▶ YOUR ASSIGNMENT: Reproduce the records below exactly, but leave their pictures out of the copy.

*** DATASET EXCERPTS

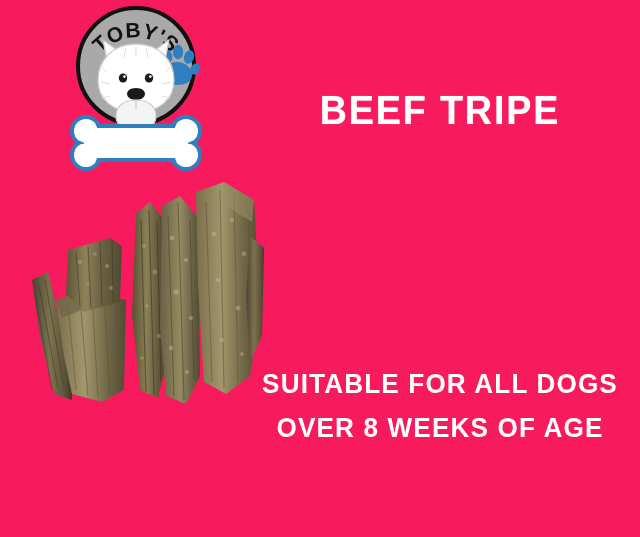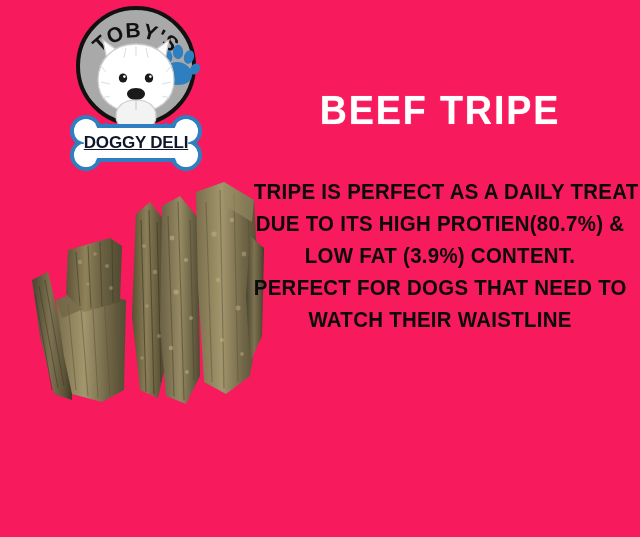--- a/index.html
+++ b/index.html
@@ -53,7 +53,7 @@
     position:absolute;left:0;top:0;width:148px;height:58px;
     display:flex;align-items:center;justify-content:center;
     font-family:"Liberation Sans",sans-serif;
-    font-weight:bold;font-size:17px;color:#0f172a;
+    font-weight:bold;font-size:17px;color:#ffffff;
     letter-spacing:-0.2px;
     z-index:3;
     text-decoration:underline;

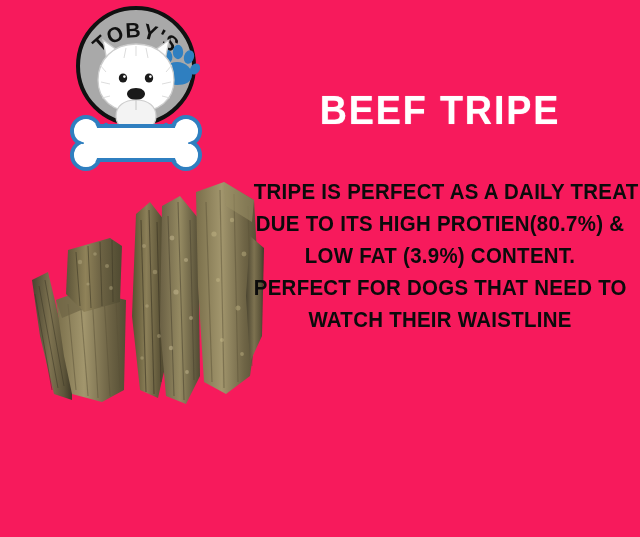--- a/index.html
+++ b/index.html
@@ -324,13 +324,6 @@
 
     <div class="title">BEEF TRIPE</div>
 
-    <div class="body-block">
-      <div class="body-line">TRIPE IS PERFECT AS A DAILY TREAT</div>
-      <div class="body-line">DUE TO ITS HIGH PROTIEN(80.7%) &amp;</div>
-      <div class="body-line">LOW FAT (3.9%) CONTENT.</div>
-      <div class="body-line">PERFECT FOR DOGS THAT NEED TO</div>
-      <div class="body-line">WATCH THEIR WAISTLINE</div>
-    </div>
 
 
   </div>

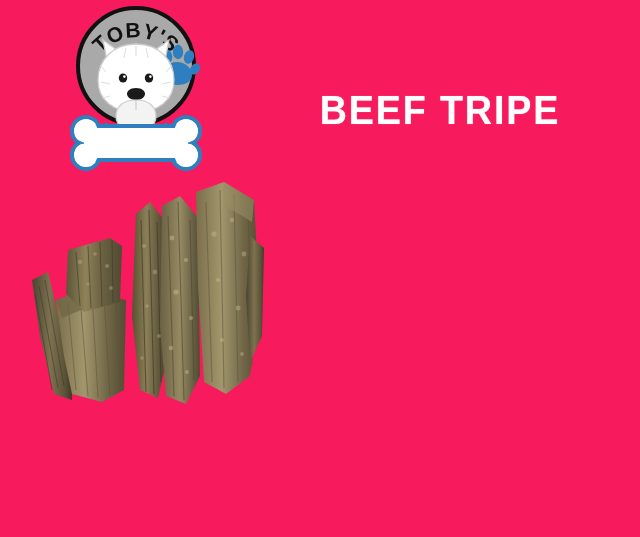--- a/index.html
+++ b/index.html
@@ -325,6 +325,10 @@
     <div class="title">BEEF TRIPE</div>
 
 
+    <div class="footer-block">
+      <div class="footer-line">SUITABLE FOR ALL DOGS</div>
+      <div class="footer-line">OVER 8 WEEKS OF AGE</div>
+    </div>
 
   </div>
 </div>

******

▶ THE ANSWER:
--- a/index.html
+++ b/index.html
@@ -53,7 +53,7 @@
     position:absolute;left:0;top:0;width:148px;height:58px;
     display:flex;align-items:center;justify-content:center;
     font-family:"Liberation Sans",sans-serif;
-    font-weight:bold;font-size:17px;color:#0f172a;
+    font-weight:bold;font-size:17px;color:#ffffff;
     letter-spacing:-0.2px;
     z-index:3;
     text-decoration:underline;

--- a/index.html
+++ b/index.html
@@ -324,13 +324,6 @@
 
     <div class="title">BEEF TRIPE</div>
 
-    <div class="body-block">
-      <div class="body-line">TRIPE IS PERFECT AS A DAILY TREAT</div>
-      <div class="body-line">DUE TO ITS HIGH PROTIEN(80.7%) &amp;</div>
-      <div class="body-line">LOW FAT (3.9%) CONTENT.</div>
-      <div class="body-line">PERFECT FOR DOGS THAT NEED TO</div>
-      <div class="body-line">WATCH THEIR WAISTLINE</div>
-    </div>
 
 
   </div>

--- a/index.html
+++ b/index.html
@@ -325,6 +325,10 @@
     <div class="title">BEEF TRIPE</div>
 
 
+    <div class="footer-block">
+      <div class="footer-line">SUITABLE FOR ALL DOGS</div>
+      <div class="footer-line">OVER 8 WEEKS OF AGE</div>
+    </div>
 
   </div>
 </div>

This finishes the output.